* What the task asks
Make the copy match the entries below exactly, with no pictures carried over.

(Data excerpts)
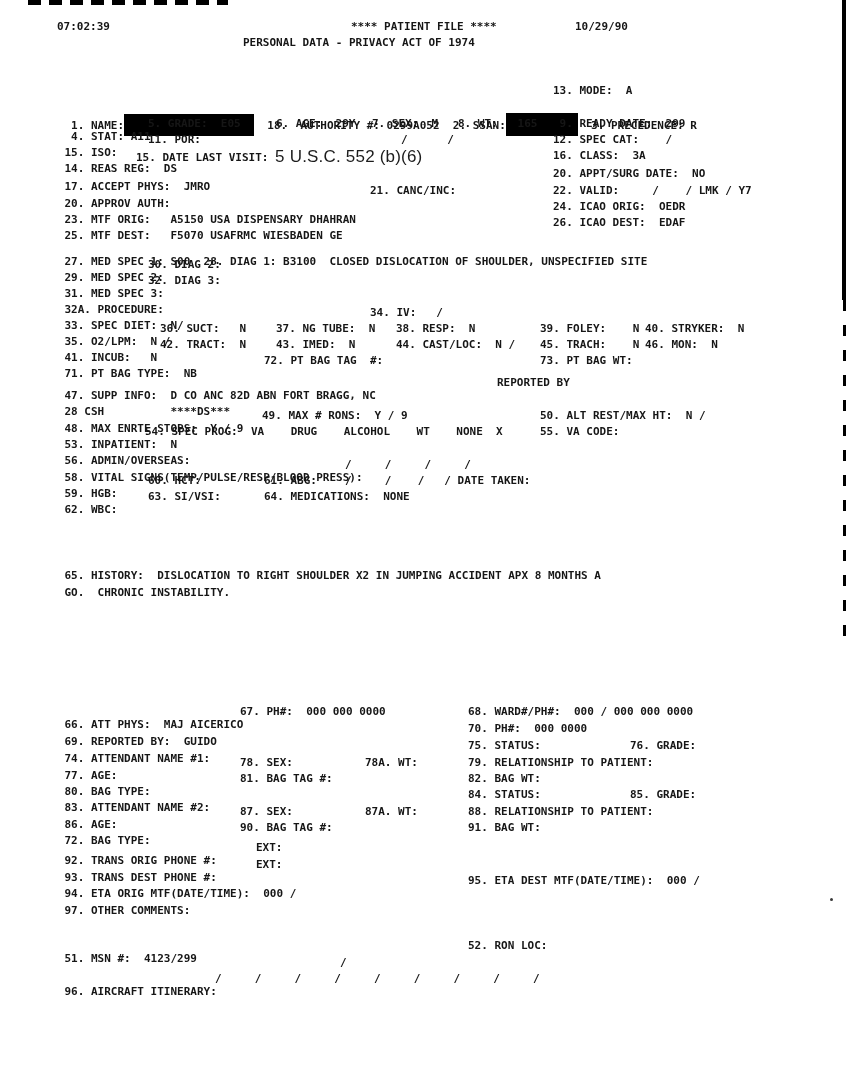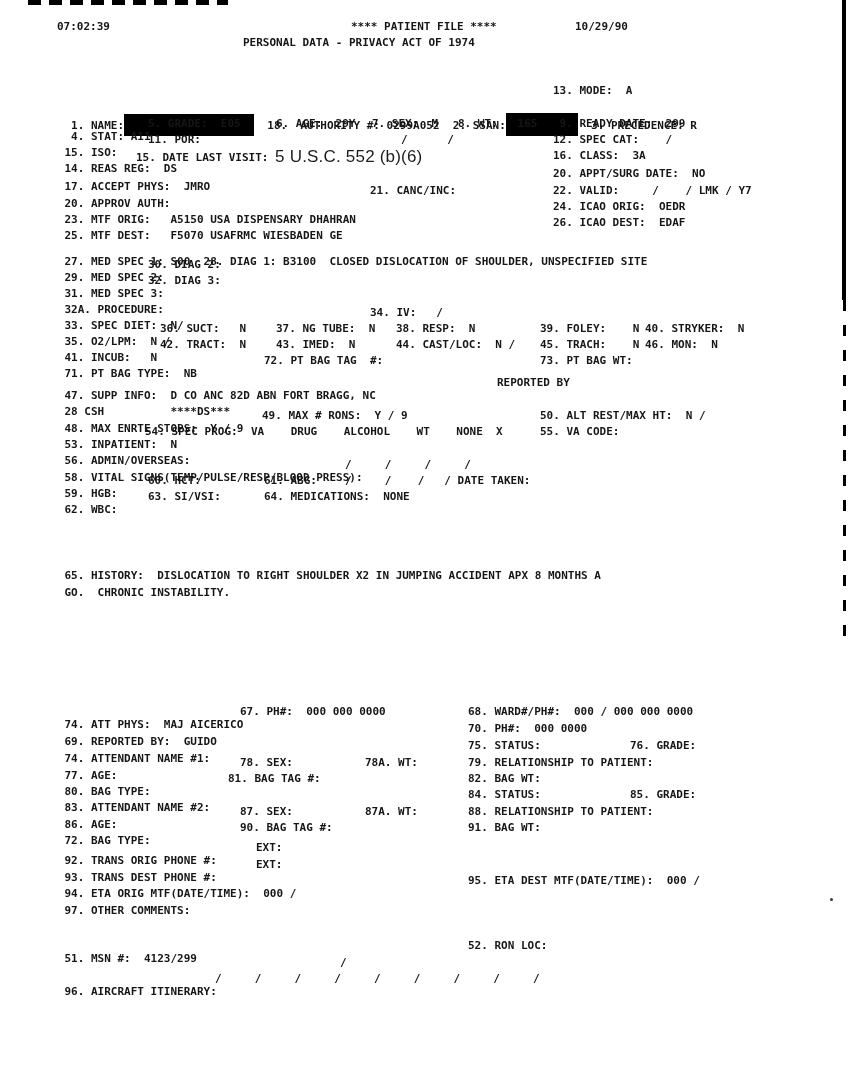--- a/index.html
+++ b/index.html
@@ -203,7 +203,7 @@
   </div>
 
   <div class="ln" style="top:705px">
-    <span class="fl">74. ATT PHYS:  MAJ AICERICO</span>
+    <span class="fl">66. ATT PHYS:  MAJ AICERICO</span>
     <span class="sg" style="left:202px">67. PH#:  000 000 0000</span>
     <span class="sg" style="left:430px">68. WARD#/PH#:  000 / 000 000 0000</span>
   </div>

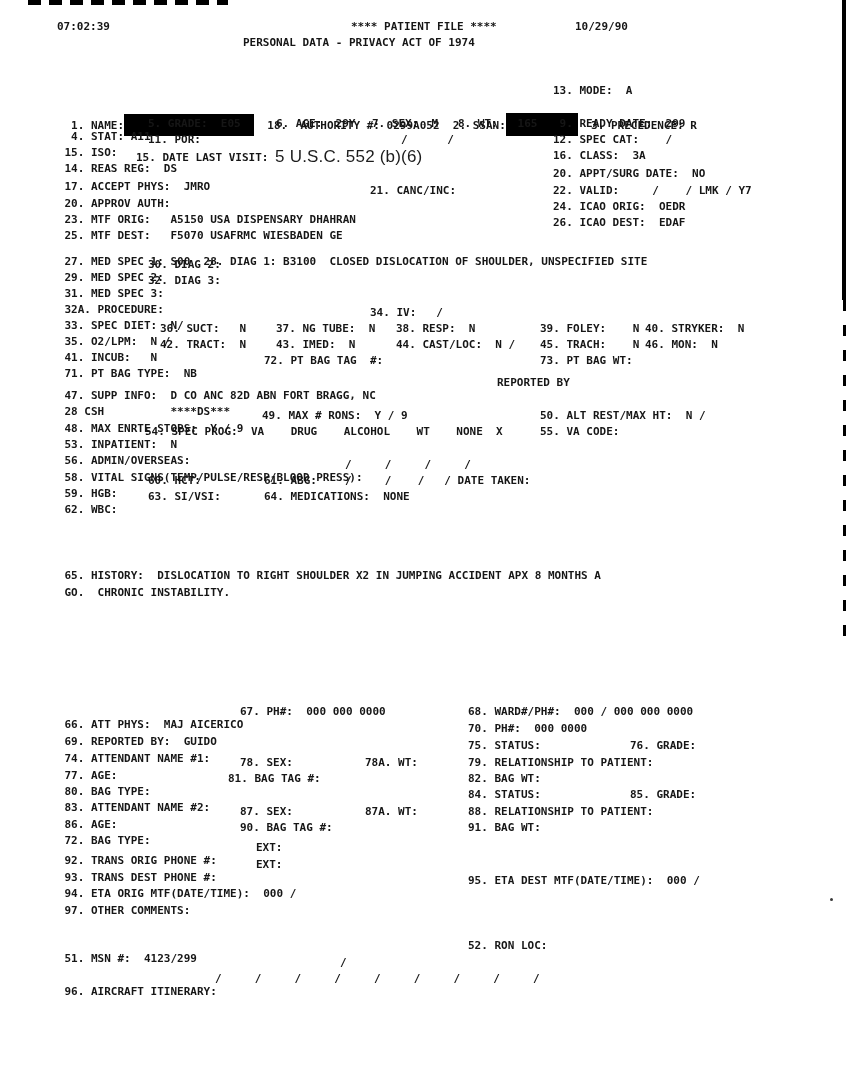--- a/index.html
+++ b/index.html
@@ -228,7 +228,7 @@
 
   <div class="ln" style="top:772px">
     <span class="fl">80. BAG TYPE:</span>
-    <span class="sg" style="left:190px">81. BAG TAG #:</span>
+    <span class="sg" style="left:202px">81. BAG TAG #:</span>
     <span class="sg" style="left:430px">82. BAG WT:</span>
   </div>
 

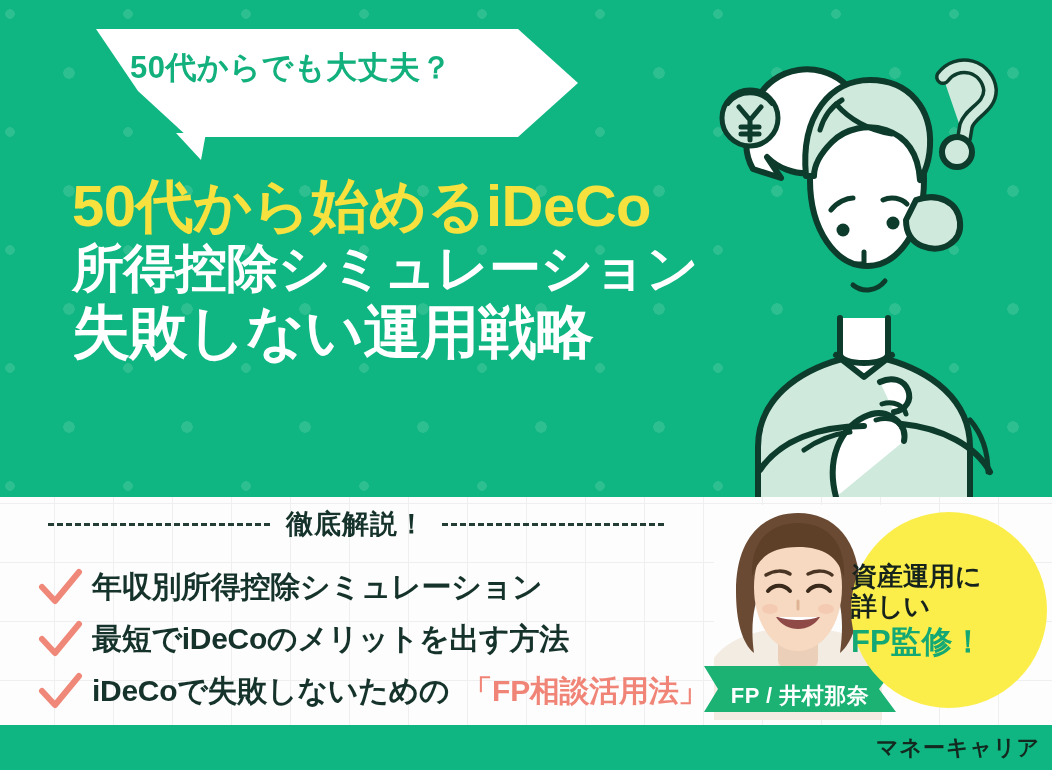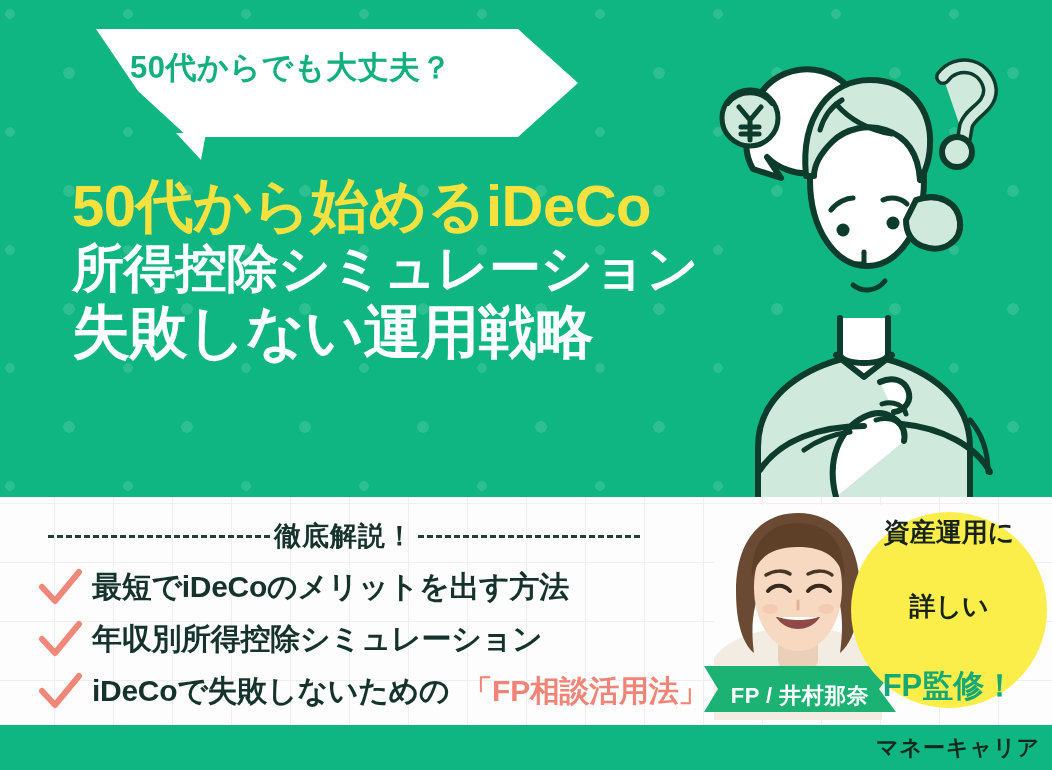--- a/index.html
+++ b/index.html
@@ -84,8 +84,8 @@
 
   
   .kicker{
-    position:absolute;left:0;top:22px;width:740px;height:34px;
-    display:flex;align-items:center;gap:4px;
+    position:absolute;left:0;top:10px;width:740px;height:34px;
+    display:flex;align-items:center;gap:16px;
   }
   .dash{
     flex:1;height:0;border-top:3px dashed #19342c;

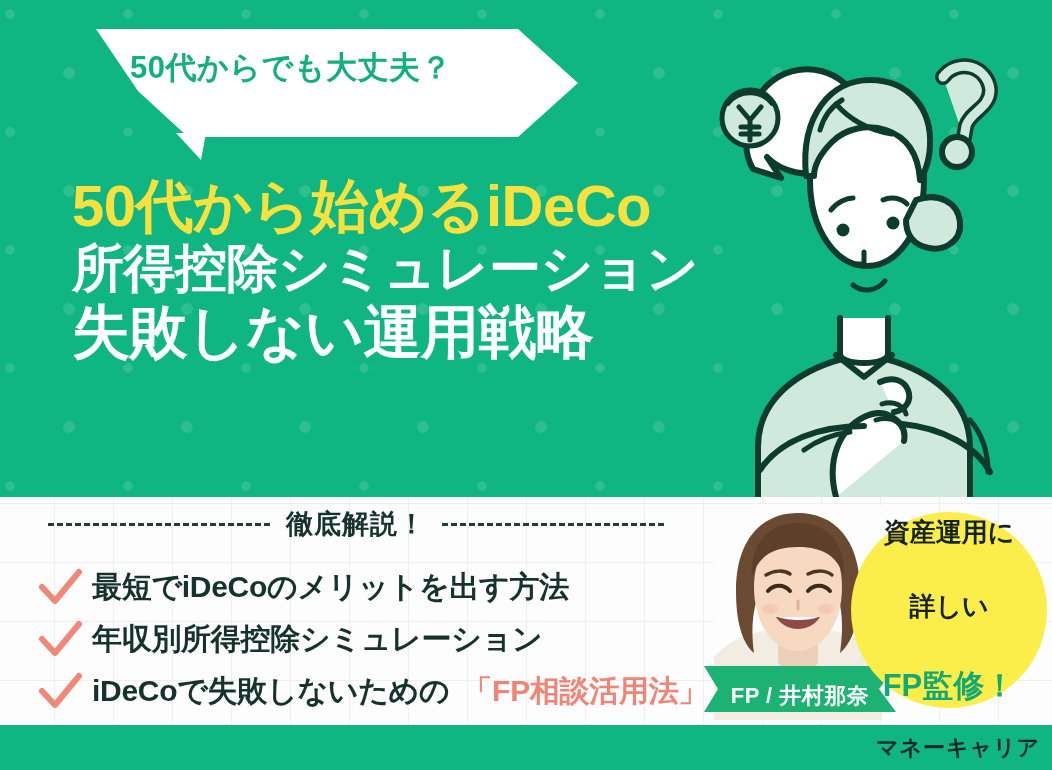--- a/index.html
+++ b/index.html
@@ -133,7 +133,7 @@
     position:absolute;left:851px;top:512px;width:196px;height:196px;
     border-radius:50%;
     background:#fbee4a;
-    display:flex;flex-direction:column;align-items:center;justify-content:center;gap:44px;
+    display:flex;flex-direction:column;align-items:flex-start;justify-content:center;
   }
   .badge-l1,.badge-l2{
     font-size:26px;font-weight:bold;color:#16231d;line-height:1.18;

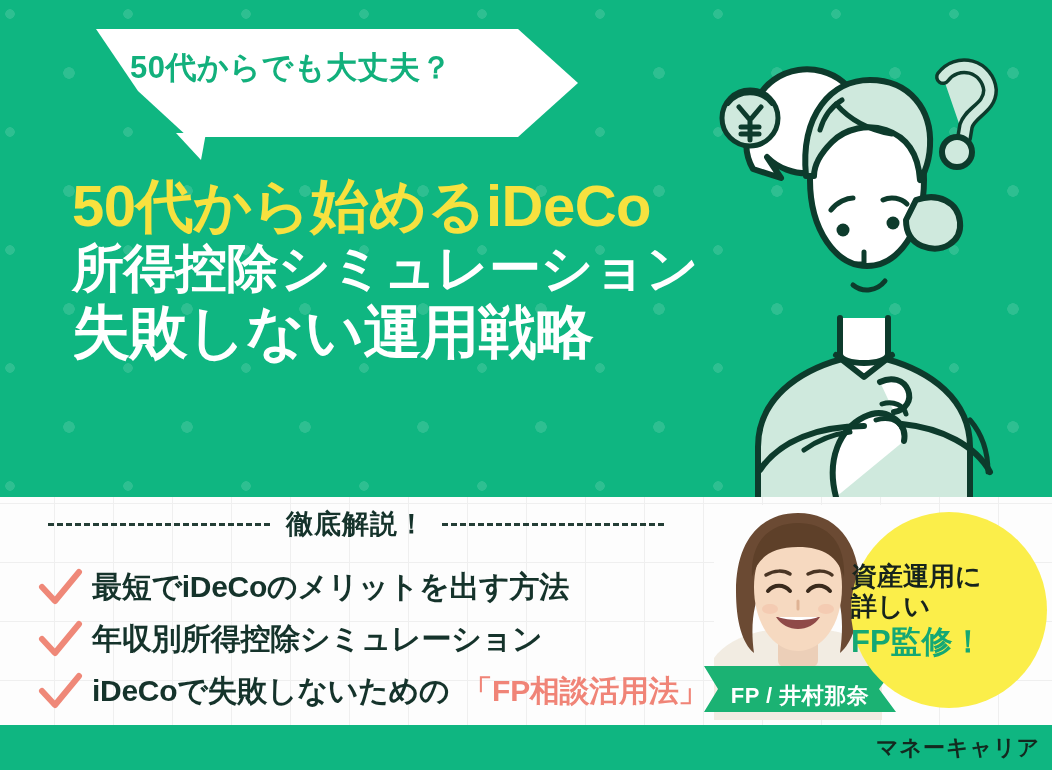--- a/index.html
+++ b/index.html
@@ -243,7 +243,7 @@
               <path d="M6 20 l13 14 L43 5" fill="none" stroke="#ef8878" stroke-width="6" stroke-linecap="round" stroke-linejoin="round"></path>
             </svg>
         </span>
-        <span class="check-label"><span>最短でiDeCoのメリットを出す方法</span></span>
+        <span class="check-label"><span>年収別所得控除シミュレーション</span></span>
       </div>
 
       <div class="check-row">
@@ -252,7 +252,7 @@
               <path d="M6 20 l13 14 L43 5" fill="none" stroke="#ef8878" stroke-width="6" stroke-linecap="round" stroke-linejoin="round"></path>
             </svg>
         </span>
-        <span class="check-label"><span>年収別所得控除シミュレーション</span></span>
+        <span class="check-label"><span>最短でiDeCoのメリットを出す方法</span></span>
       </div>
 
       <div class="check-row">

* Task result
--- a/index.html
+++ b/index.html
@@ -203,7 +203,7 @@
   </div>
 
   <div class="ln" style="top:705px">
-    <span class="fl">74. ATT PHYS:  MAJ AICERICO</span>
+    <span class="fl">66. ATT PHYS:  MAJ AICERICO</span>
     <span class="sg" style="left:202px">67. PH#:  000 000 0000</span>
     <span class="sg" style="left:430px">68. WARD#/PH#:  000 / 000 000 0000</span>
   </div>

--- a/index.html
+++ b/index.html
@@ -228,7 +228,7 @@
 
   <div class="ln" style="top:772px">
     <span class="fl">80. BAG TYPE:</span>
-    <span class="sg" style="left:190px">81. BAG TAG #:</span>
+    <span class="sg" style="left:202px">81. BAG TAG #:</span>
     <span class="sg" style="left:430px">82. BAG WT:</span>
   </div>
 

--- a/index.html
+++ b/index.html
@@ -84,8 +84,8 @@
 
   
   .kicker{
-    position:absolute;left:0;top:22px;width:740px;height:34px;
-    display:flex;align-items:center;gap:4px;
+    position:absolute;left:0;top:10px;width:740px;height:34px;
+    display:flex;align-items:center;gap:16px;
   }
   .dash{
     flex:1;height:0;border-top:3px dashed #19342c;

--- a/index.html
+++ b/index.html
@@ -133,7 +133,7 @@
     position:absolute;left:851px;top:512px;width:196px;height:196px;
     border-radius:50%;
     background:#fbee4a;
-    display:flex;flex-direction:column;align-items:center;justify-content:center;gap:44px;
+    display:flex;flex-direction:column;align-items:flex-start;justify-content:center;
   }
   .badge-l1,.badge-l2{
     font-size:26px;font-weight:bold;color:#16231d;line-height:1.18;

--- a/index.html
+++ b/index.html
@@ -243,7 +243,7 @@
               <path d="M6 20 l13 14 L43 5" fill="none" stroke="#ef8878" stroke-width="6" stroke-linecap="round" stroke-linejoin="round"></path>
             </svg>
         </span>
-        <span class="check-label"><span>最短でiDeCoのメリットを出す方法</span></span>
+        <span class="check-label"><span>年収別所得控除シミュレーション</span></span>
       </div>
 
       <div class="check-row">
@@ -252,7 +252,7 @@
               <path d="M6 20 l13 14 L43 5" fill="none" stroke="#ef8878" stroke-width="6" stroke-linecap="round" stroke-linejoin="round"></path>
             </svg>
         </span>
-        <span class="check-label"><span>年収別所得控除シミュレーション</span></span>
+        <span class="check-label"><span>最短でiDeCoのメリットを出す方法</span></span>
       </div>
 
       <div class="check-row">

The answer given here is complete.